Я любил мать безответной любовью. Видел я ее редко. По воскресеньям, в полдень, она приходила обедать к родителям. Я поднимал глаза на эту великолепную женщину и бежал к ней, готовый броситься ей на шею. У нее была особая манера избегать объятий, она протягивала мне руки, чтобы меня не поднимать. Может, боялась попортить свой красивый туалет? И говорила с кривой улыбкой:
– Здравствуй, Пэдди.
Англицизмы были в моде.
Она оглядывала меня с ног до головы, вежливо и разочарованно. Я никак не мог себе это объяснить. Откуда мне было знать, что она по-прежнему надеялась вновь увидеть мужа?
За столом мать ела очень мало и очень быстро. Только чтобы исполнить долг, положить пищу в рот. Потом доставала из сумочки великолепный портсигар и курила. Отец сверлил ее негодующим взглядом: женщине курить не положено. Она отводила глаза, в которых сквозило презрение. Всем своим видом она говорила: “Я несчастна. Имею я право хотя бы курить!”
– Ну, Клод, дорогая, рассказывай, – просила Бабуля.
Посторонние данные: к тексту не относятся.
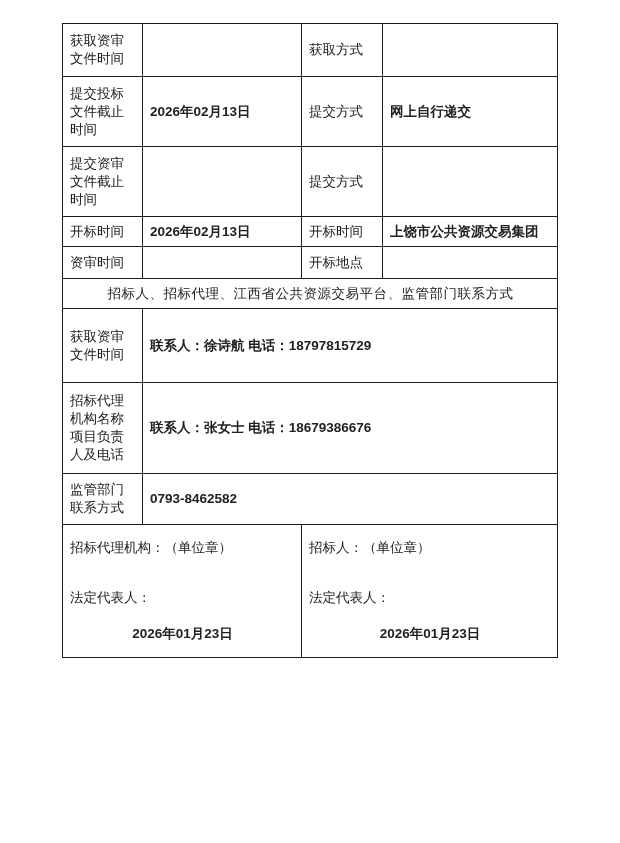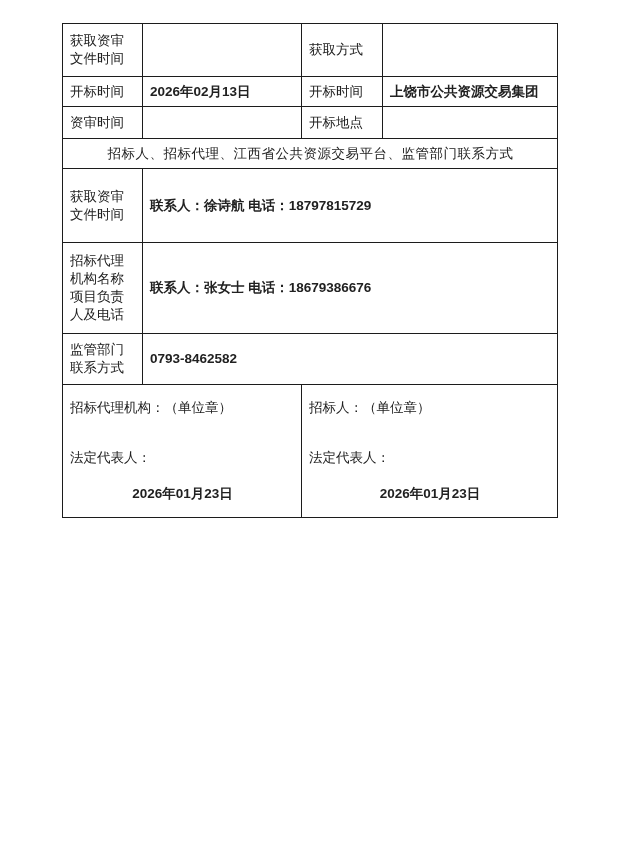"提交投标文件截止时间" tr.r2 { html: none -> <tr> <td>提交投标文件截止时间</td> <td>2026年02月13日</td> <td>提交方式</td> <td>网上自行递交</td> </tr> }
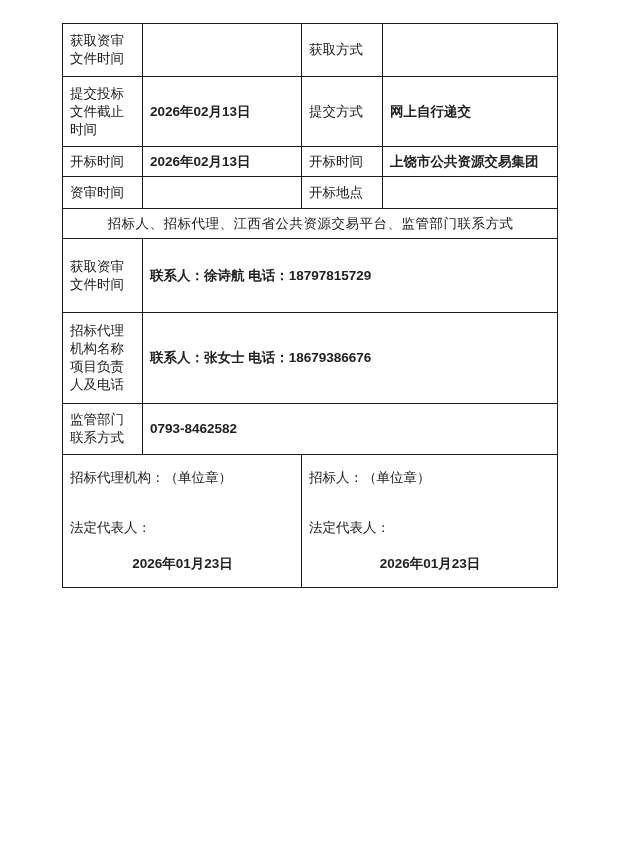"提交资审文件截止时间" tr.r3 { html: none -> <tr> <td>提交资审文件截止时间</td> <td></td> <td>提交方式</td> <td></td> </tr> }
И мама говорила про коктейль у такого-то, про интересный разговор с Мэри, про возможный развод Тедди и Энни, про немного комичный костюм Кэтрин: она произносила все имена на английский манер, а родителей называла “мамми” и “дэдди”. Жалела об одном, что от ее собственного имени нет “прелестного уменьшительного в английском духе”.
Говорила она быстро, сглатывая слова и упирая на “т”, в уверенности, что именно так произносят англичане:
– Иду на чай к Татьяне. Знаешь, она вовсе не в такой депрессии, как говорит.
– Может, возьмешь с собой Патрика?
– Даже не думай, мамми, он умрет от скуки.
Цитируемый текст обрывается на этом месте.